Supplied records:
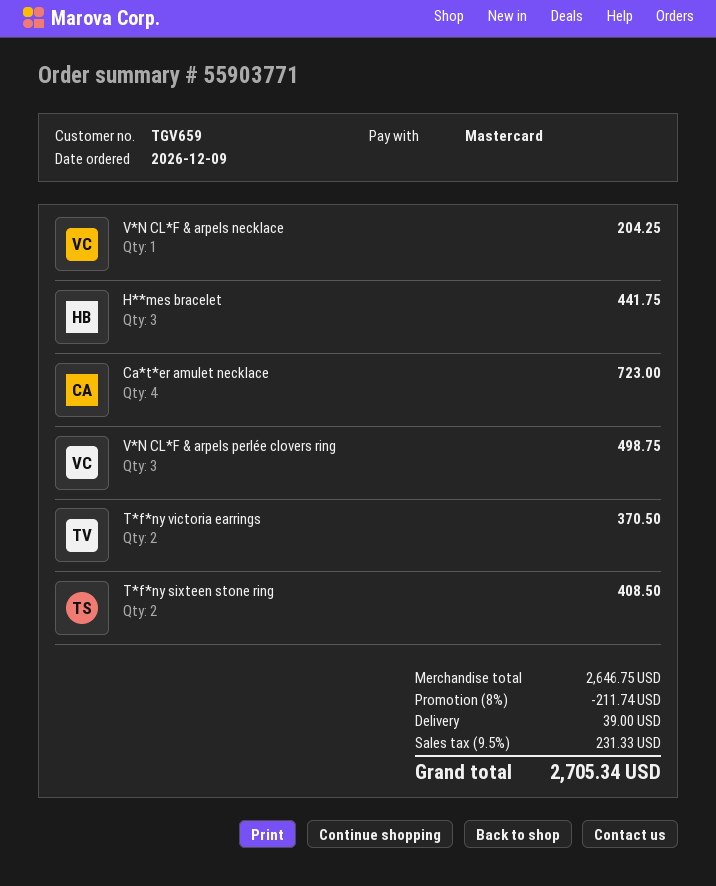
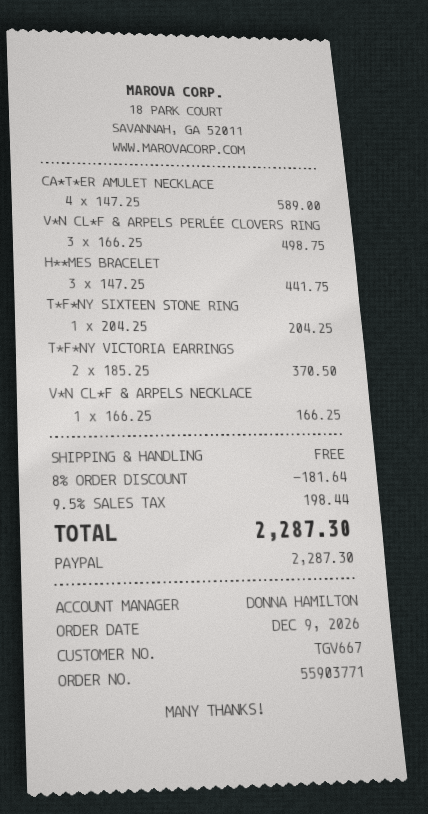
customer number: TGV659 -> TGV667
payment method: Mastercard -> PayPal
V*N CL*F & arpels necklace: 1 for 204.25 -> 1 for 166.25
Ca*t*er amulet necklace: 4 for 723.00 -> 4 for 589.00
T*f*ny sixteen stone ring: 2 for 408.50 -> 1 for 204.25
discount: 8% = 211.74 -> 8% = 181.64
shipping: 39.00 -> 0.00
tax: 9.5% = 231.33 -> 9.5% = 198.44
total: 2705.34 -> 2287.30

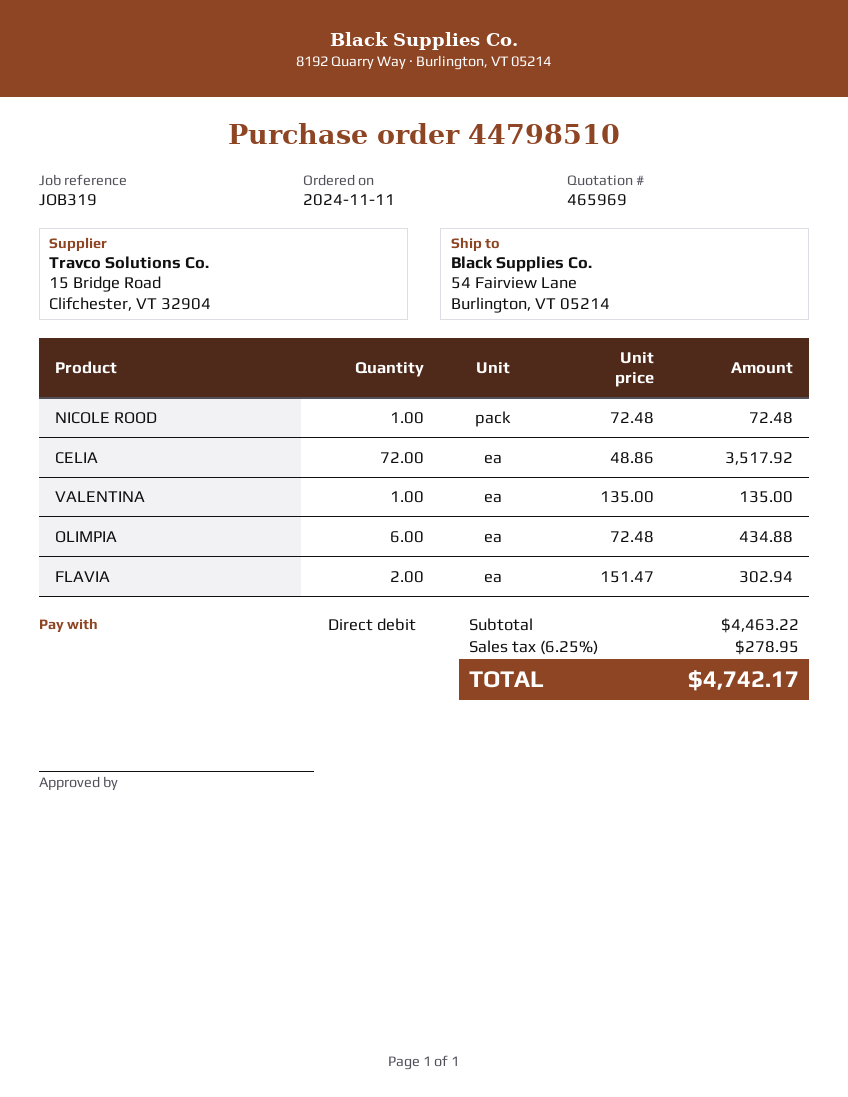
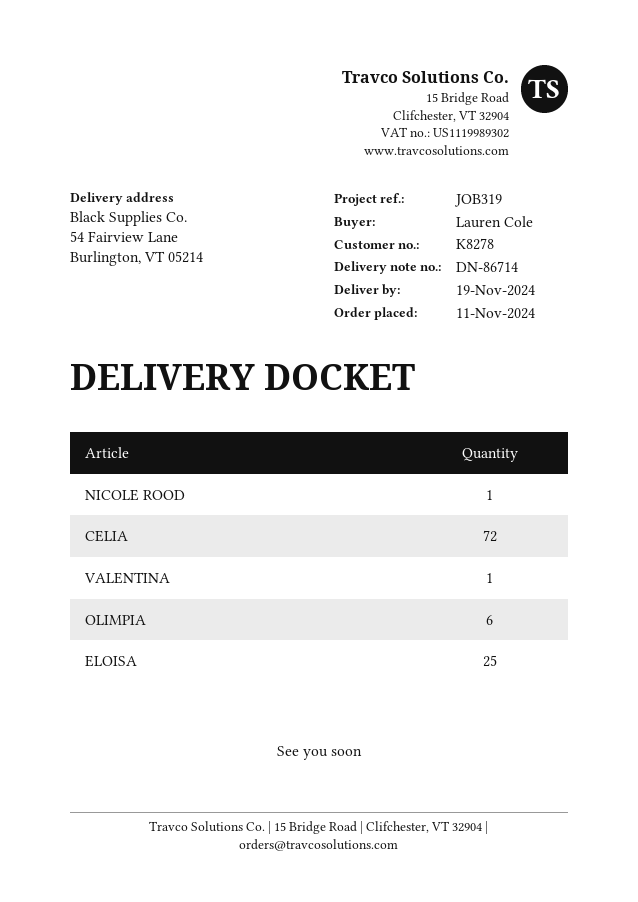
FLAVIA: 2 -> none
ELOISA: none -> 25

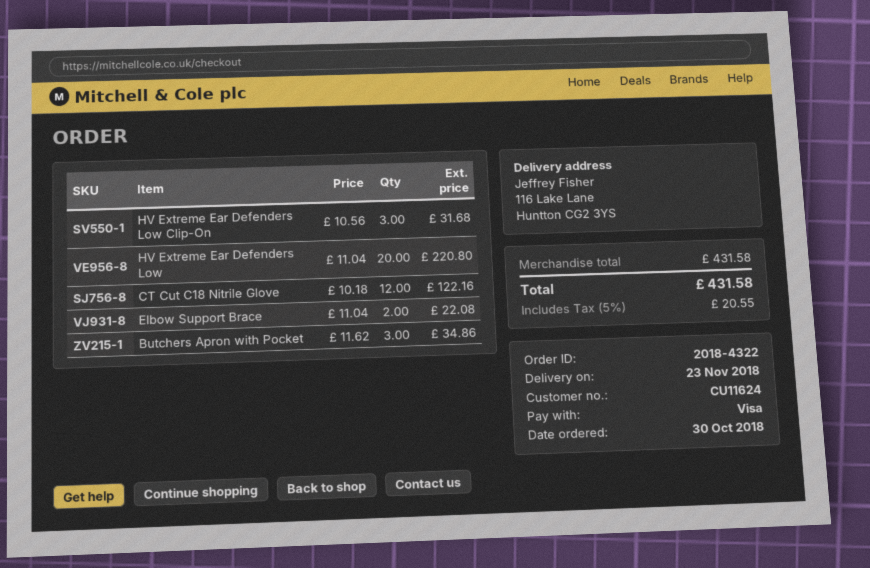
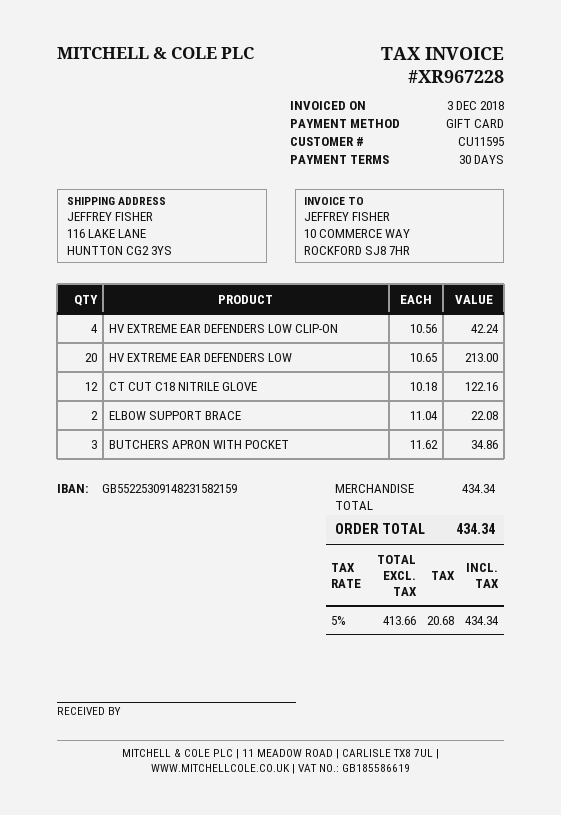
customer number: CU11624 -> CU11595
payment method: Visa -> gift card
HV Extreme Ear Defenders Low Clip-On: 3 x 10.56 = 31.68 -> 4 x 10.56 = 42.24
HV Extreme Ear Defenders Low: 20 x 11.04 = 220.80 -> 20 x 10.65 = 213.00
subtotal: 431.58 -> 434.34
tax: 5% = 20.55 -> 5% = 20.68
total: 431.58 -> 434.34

Exercise directions:
Tell how many lines of the listing above contain "payment", giving the number alone.

Task response:
2